Ветер утих, и на землю неожиданно спустился густой туман. Будто подкрался по лесу и внезапно вырвался на поле и застлал битву. Но это не помогло татарам. Они уже были опрокинуты.
К ночи туман разогнало. На небе высыпали звезды.
Подобрали раненых. Отловили татарских коней.
На холме начался пир. Запылали факелы. Пригнали тридцать подвод — по пять бочек на каждой.
Князь обходил полки с кубком в руке. Отдельно благодарил пушкарей.
— Слава! Долгие лета князю!
— У князя тьмы света нет и не было! Князь тьмы, сатана, был за татар. А за нас был бог. Мы, православные, победили! — кричал Дионисий. — Да здравствует Константин!
— А где же печатник? — спросил князь.
Печатника еще недавно видели поблизости. Нашли пьяного Гриня, спросили у него. Гринь пел песню без начала и без конца, хлопал себя по бедрам и уверял всех, что искать печатника незачем. Он, Гринь, теперь знает все его секреты: если надо, типографию оборудует хоть куда; если типография не нужна, а нужны пушки, то и их расставит точно так, как ставил печатник. Во время битвы он во все глаза наблюдал за Федоровым, старался все запомнить…
А сам Федоров в это время бродил по полю. Остановился у подмятого лошадью юноши. Тот лежал, раскинув руки. Рот был приоткрыт. Луна ярко блестела на зубах и уже мягче отражалась в открытых и невидящих глазах…
Чуть поодаль печатник подобрал ятаган турецкой работы, с богато украшенной рукоятью. Подержал его в руках. Бросил…
Завтра будут хоронить убитых. Будут плакать над телами друзей. И радоваться трофейной сбруе и коню… Нежный Геворк считал, что достаточно научить всех людей петь красивые песни, как исчезнут пожары и осады городов, из клинков сделают гвозди, чтобы строить дворцы, а из пушек — колокола, чтобы звонить по праздникам…
Мечтателям, что бы там ни говорили, хорошо. Они искренне верят, что если не завтра поутру, то уж в следующий понедельник наверняка подлецы станут добродетельны, скупцы — щедры, ближние страстно возлюбят друг друга…
Когда печатник вернулся на холм, его тут же отвели к князю.
— Где пропадал? И ему кубок!
Сам князь держал в руке красивый серебряный кубок с прочеканенным на нем белым орлом — гербом польских королей. В свете факелов серебро казалось розовым, а силуэт орла из-за теней — алым.
— Подарок? — спросил печатник.
— Князья Острожские королевских подарков не принимают. Трофей. От деда достался. И в Кракове знают, где тот кубок, из которого пил еще король Владислав Локетко. Знают, но молчат. За победу, печатник. Может быть, тебя следует уже именовать магистром артиллерии?
— Нет, — сказал печатник. — Именуйте меня печатником Иваном.
Князь взял Федорова под руку и отвел в сторону от виночерпия и бочки. Два факельщика последовали за ним.
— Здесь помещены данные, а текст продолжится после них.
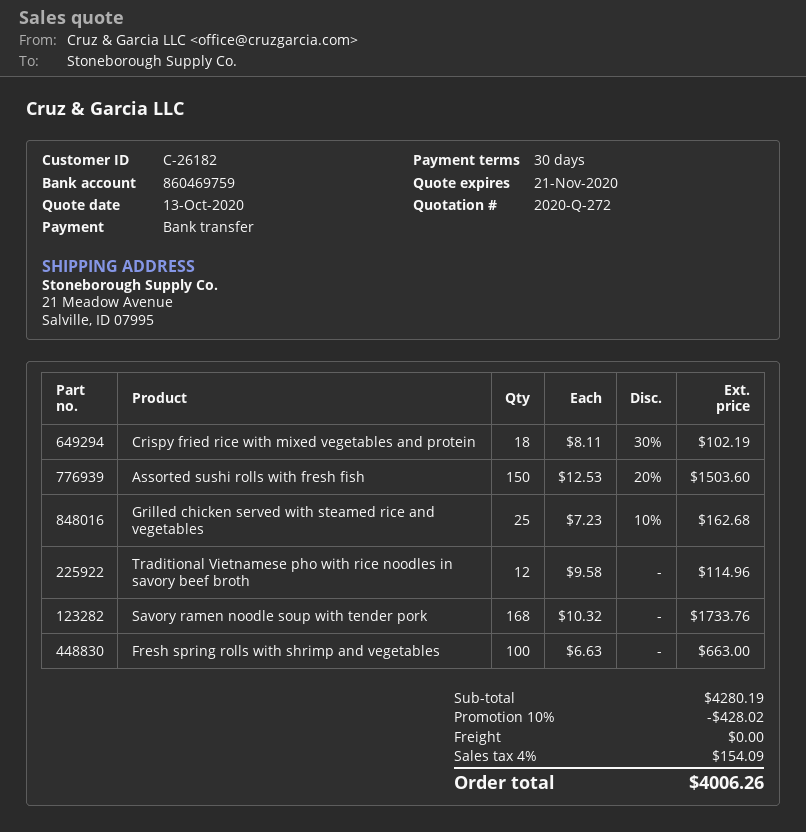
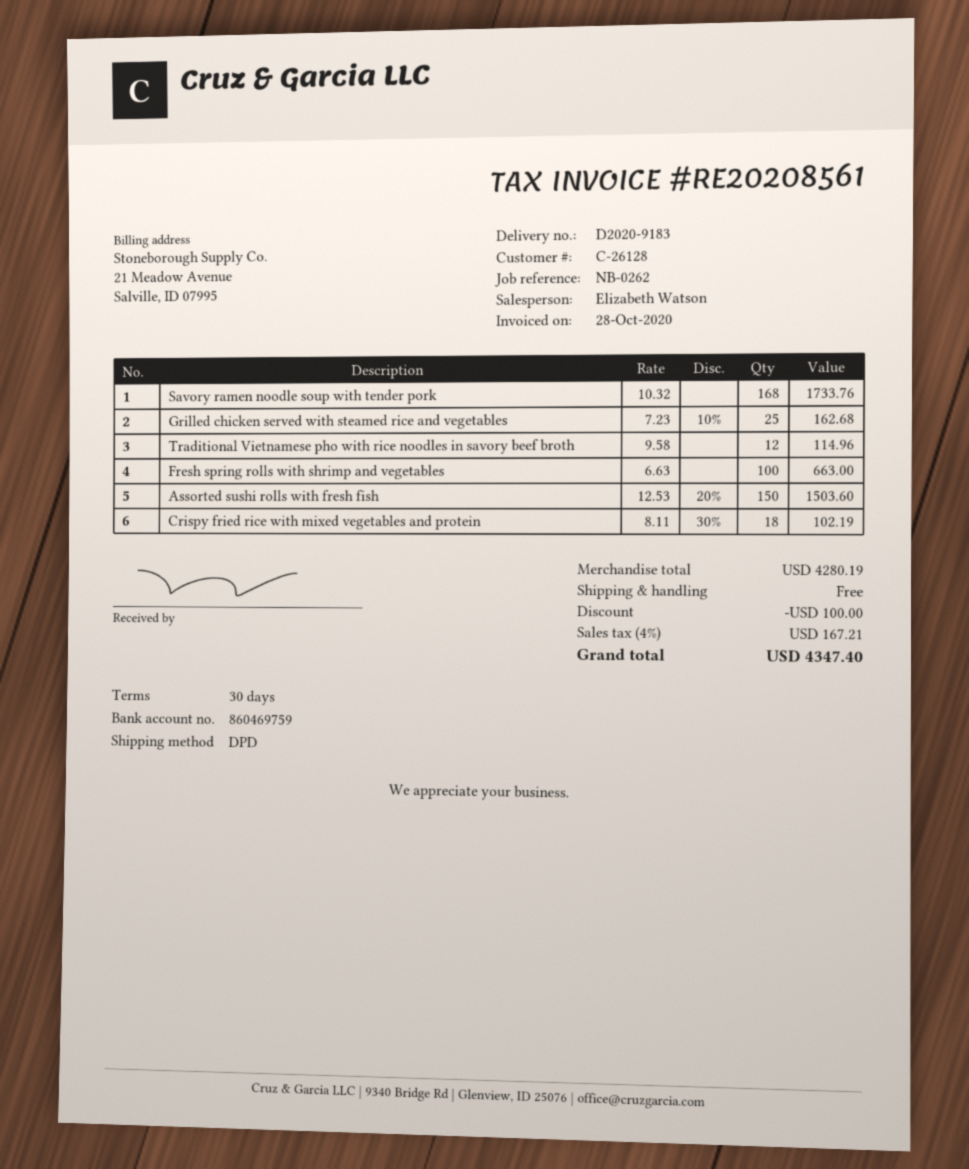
customer number: C-26182 -> C-26128
discount: 428.02 -> 100.00
tax: 4% = 154.09 -> 4% = 167.21
total: 4006.26 -> 4347.40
— Отойдите! — сказал им князь. — Ты рад победе, печатник? А у нас с тобой впереди будет еще много побед. Над королями. Над краковским воинством. Типография готова. Теперь там справятся и без тебя, а ты мне нужен. Для другого нужен. Ты еще не стар. Ты мне послужишь.
— Я устал служить, — сказал вдруг печатник.
— Устал служить? Значит, ты хочешь чего-то другого?